■ TASK PROMPT ■
In the listing below, the lines starting with the line with "Air Intake Hose" and going on through the line with "total: 12692.31 -> 12696.30" are to be reproduced exactly, and only those.

■ RECORDED INFORMATION ■
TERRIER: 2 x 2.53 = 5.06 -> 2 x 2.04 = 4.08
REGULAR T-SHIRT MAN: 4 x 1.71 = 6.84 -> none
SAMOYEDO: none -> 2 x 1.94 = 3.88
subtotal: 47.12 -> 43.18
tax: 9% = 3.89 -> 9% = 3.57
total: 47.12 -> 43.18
==
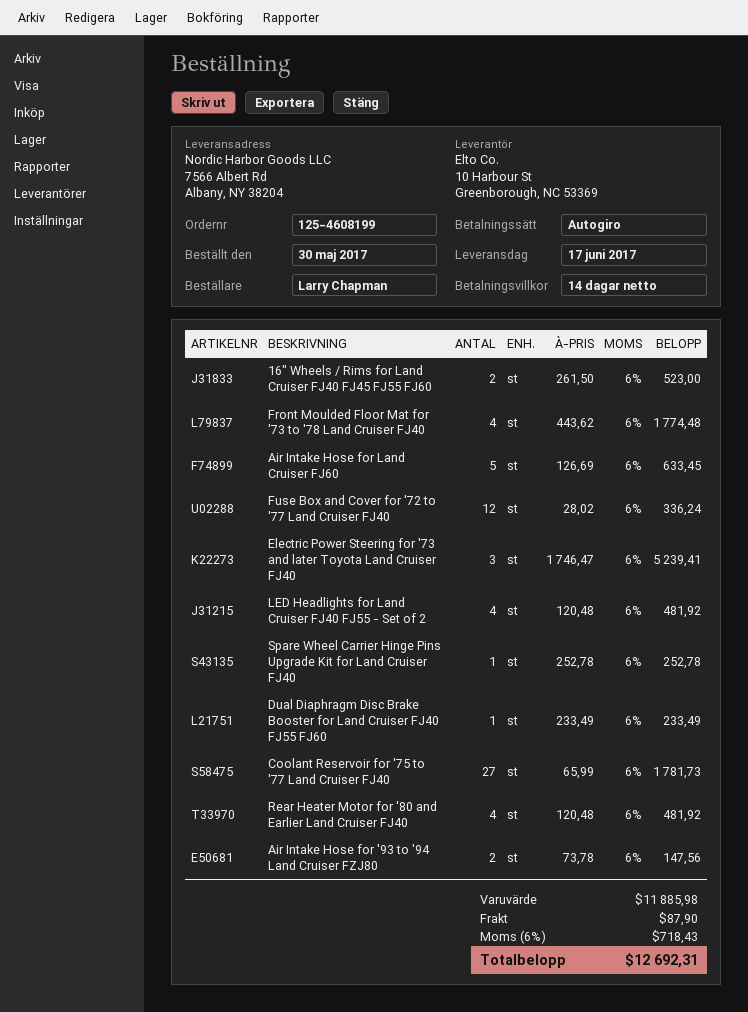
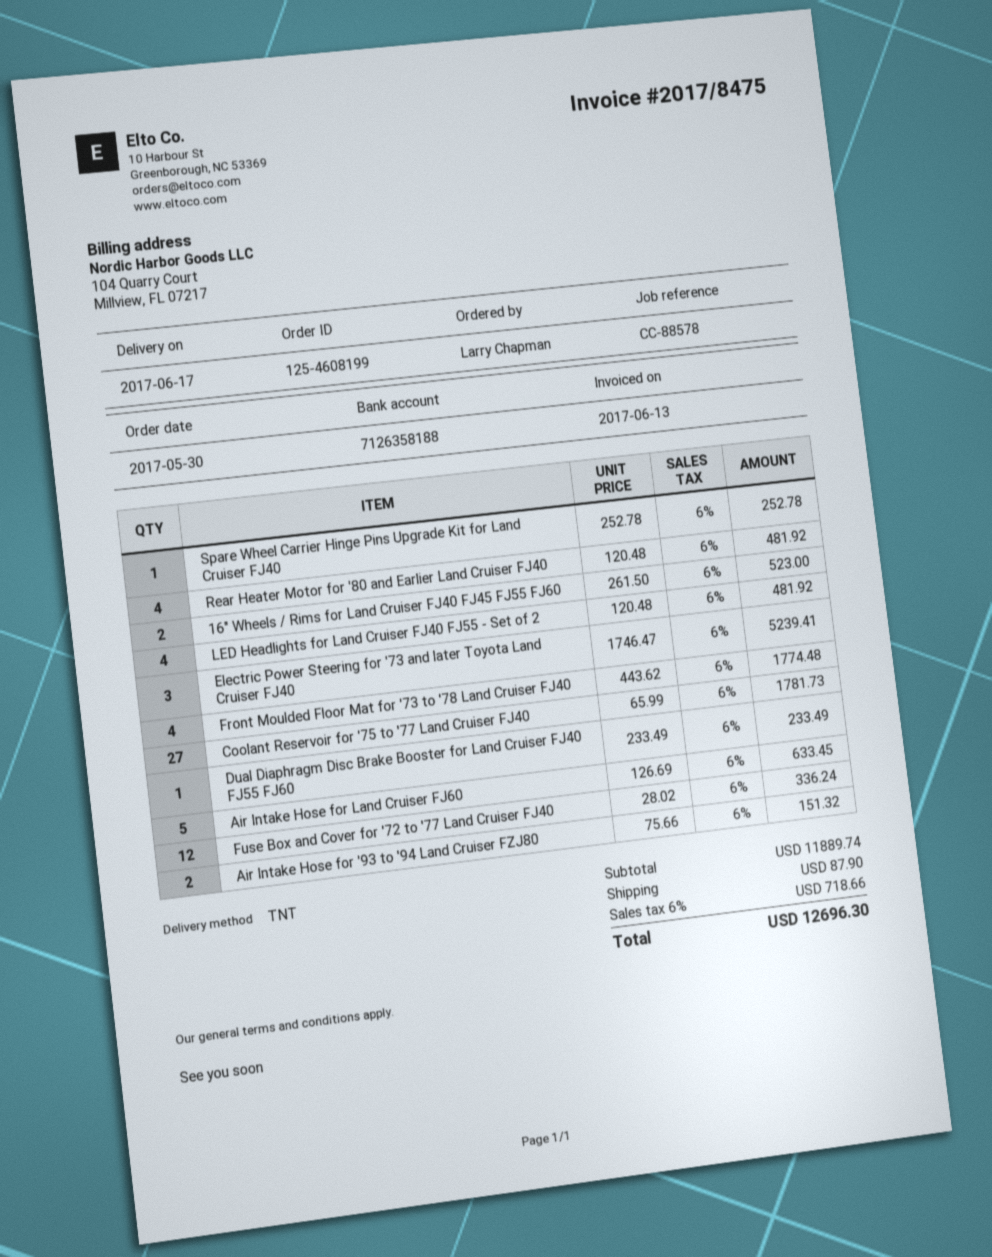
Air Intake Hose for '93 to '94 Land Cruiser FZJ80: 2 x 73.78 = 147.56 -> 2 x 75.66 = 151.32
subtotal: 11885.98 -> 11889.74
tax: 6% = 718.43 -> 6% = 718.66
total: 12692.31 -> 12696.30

■ TASK OUTPUT ■
Air Intake Hose for '93 to '94 Land Cruiser FZJ80: 2 x 73.78 = 147.56 -> 2 x 75.66 = 151.32
subtotal: 11885.98 -> 11889.74
tax: 6% = 718.43 -> 6% = 718.66
total: 12692.31 -> 12696.30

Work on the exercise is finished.